• Directions for this task: In the listing below, count the lines containing the string "style". Reply with that number only.

• Provided records:

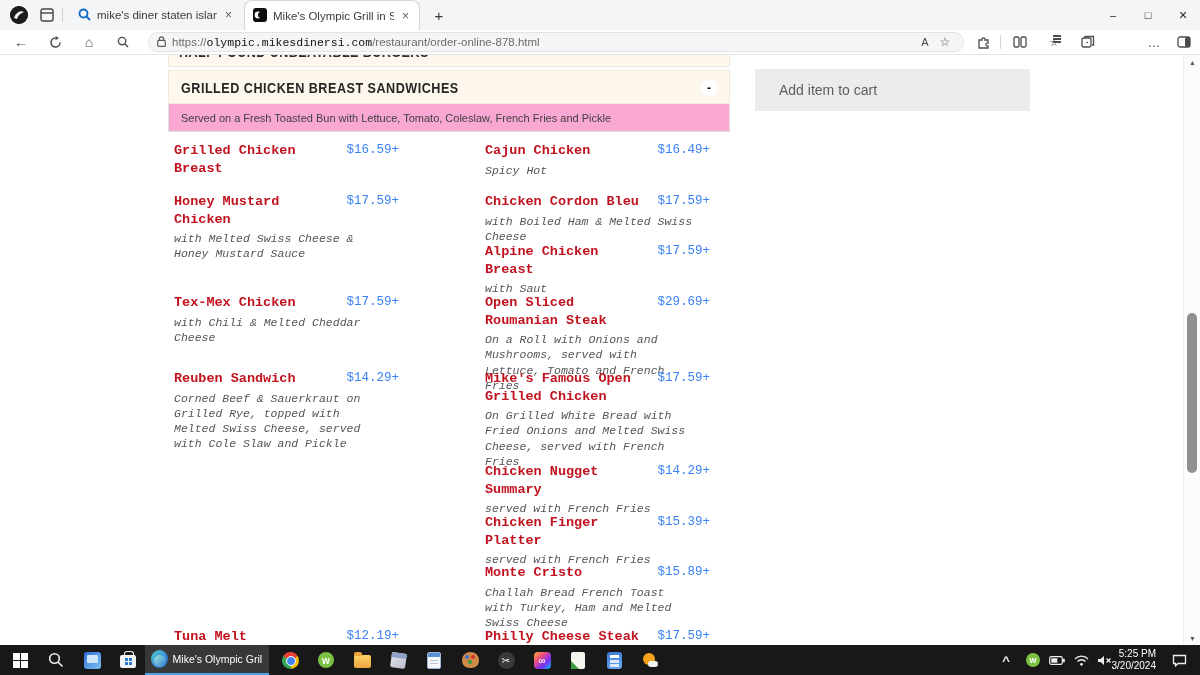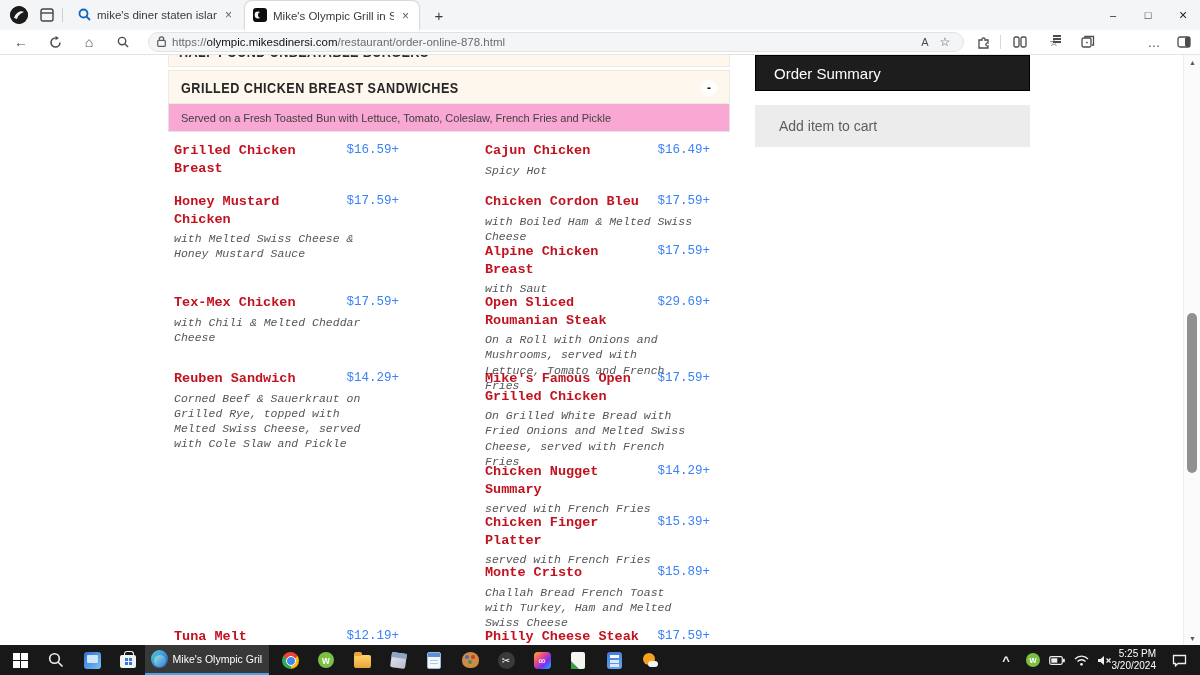--- a/index.html
+++ b/index.html
@@ -20,21 +20,21 @@
   .tab-title { flex:1; white-space:nowrap; overflow:hidden; }
   .tab-close { font-size:12px; color:#5f5f5f; padding:0 2px; }
   .newtab { position:absolute; left:428px; top:4px; width:22px; height:22px; display:flex; align-items:center; justify-content:center; font-size:15px; color:#3b3b3b; }
   .winctl { position:absolute; top:0; height:30px; width:34px; display:flex; align-items:center; justify-content:center; font-size:11px; color:#222; }
   #win-min { left:1096px; } #win-max { left:1131px; } #win-close { left:1166px; font-size:14px; }
 
   #toolbar { position:absolute; top:30px; left:0; width:1200px; height:25px; background:#fff; border-bottom:1px solid #e4e4e4; }
   .tb-icon { position:absolute; top:2px; width:22px; height:20px; display:flex; align-items:center; justify-content:center; color:#4c4c4c; font-size:14px; }
   #addressbar { position:absolute; left:148px; top:2px; width:816px; height:20px; background:#f4f5f6; border:1px solid #e3e3e3; border-radius:11px; display:flex; align-items:center; padding:0 8px; }
   #urltext { font-size:11.5px; white-space:nowrap; overflow:hidden; flex:1; margin-left:6px; color:#6c6c6c; }
-  #urltext .host { color:#111; }
+  #urltext .host { color:#111;font-family:Liberation Mono, monospace; }
   .pill-ic { width:20px; text-align:center; color:#4c4c4c; font-size:12px; flex:none; }
   .after-ic { position:absolute; top:2px; width:24px; height:20px; display:flex; align-items:center; justify-content:center; color:#4c4c4c; }
   .tb-div { position:absolute; top:5px; width:1px; height:14px; background:#d8d8d8; }
   .heart-badge { position:relative; }
   .heart-badge::after { content:""; position:absolute; right:-2px; bottom:-1px; width:7px; height:7px; border-radius:50%; background:#1e9e44; border:1px solid #fff; }
 
   
   #viewport { position:absolute; top:55px; left:0; width:1200px; height:608px; background:#fff; overflow:hidden; }
 
   
@@ -332,21 +332,20 @@
           <div class="mi-head">
               <span class="mi-name">Philly Cheese Steak</span>
               <span class="mi-price">$17.59+</span>
             </div>
           <div class="mi-desc"></div>
         </div>
       </div>
     </div>
 
     <div id="order">
-      <div id="order-head">Order Summary</div>
       <div id="order-empty">Add item to cart</div>
     </div>
 
     <div id="pg-scroll">
       <div class="sb-arrow" style="top:0;">▲</div>
       <div id="sb-thumb"></div>
       <div class="sb-arrow" style="bottom:0;">▼</div>
     </div>
   </div>
 </div>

• Exercise result: 2